Required work: Look through the entries for the line containing "subtotal: 13679.36 -> 13579.37". Then output that line and every line after it, exactly, to the end.

[[ Given information, beginning ]]

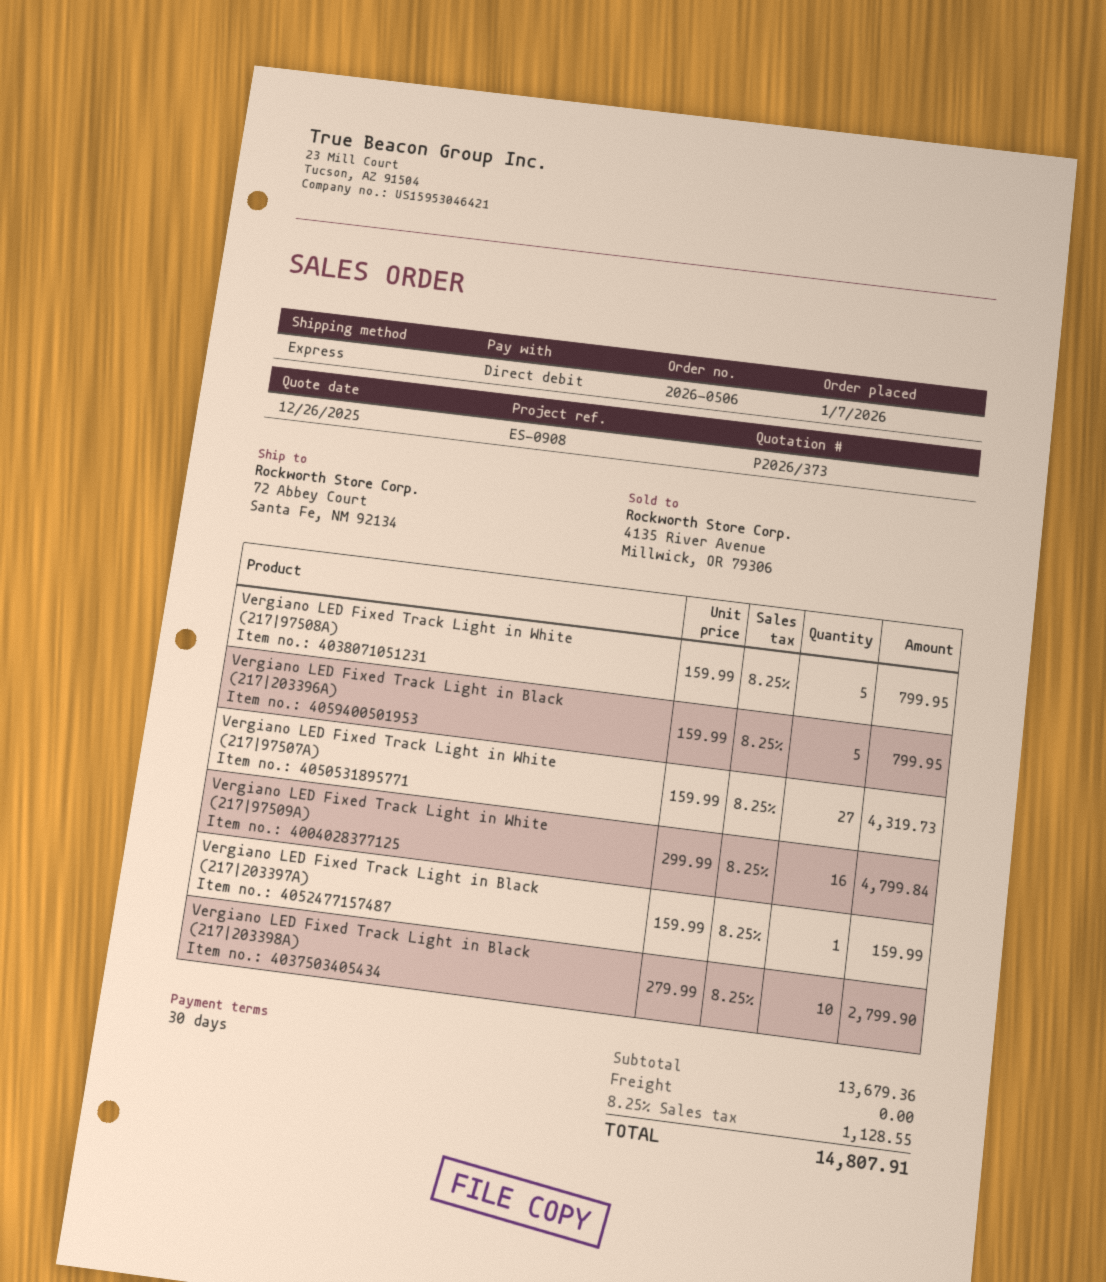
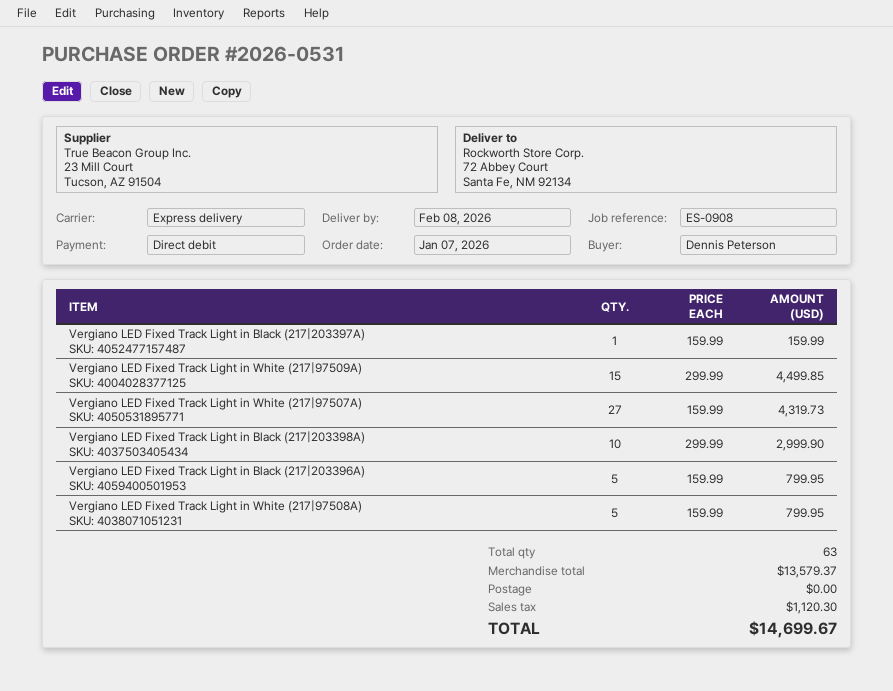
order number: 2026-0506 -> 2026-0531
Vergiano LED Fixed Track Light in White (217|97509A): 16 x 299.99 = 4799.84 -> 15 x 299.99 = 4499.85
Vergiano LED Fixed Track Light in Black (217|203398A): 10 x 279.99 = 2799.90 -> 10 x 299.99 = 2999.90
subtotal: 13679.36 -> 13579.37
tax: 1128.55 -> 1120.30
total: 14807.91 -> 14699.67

[[ Given information, end ]]

Written response:
subtotal: 13679.36 -> 13579.37
tax: 1128.55 -> 1120.30
total: 14807.91 -> 14699.67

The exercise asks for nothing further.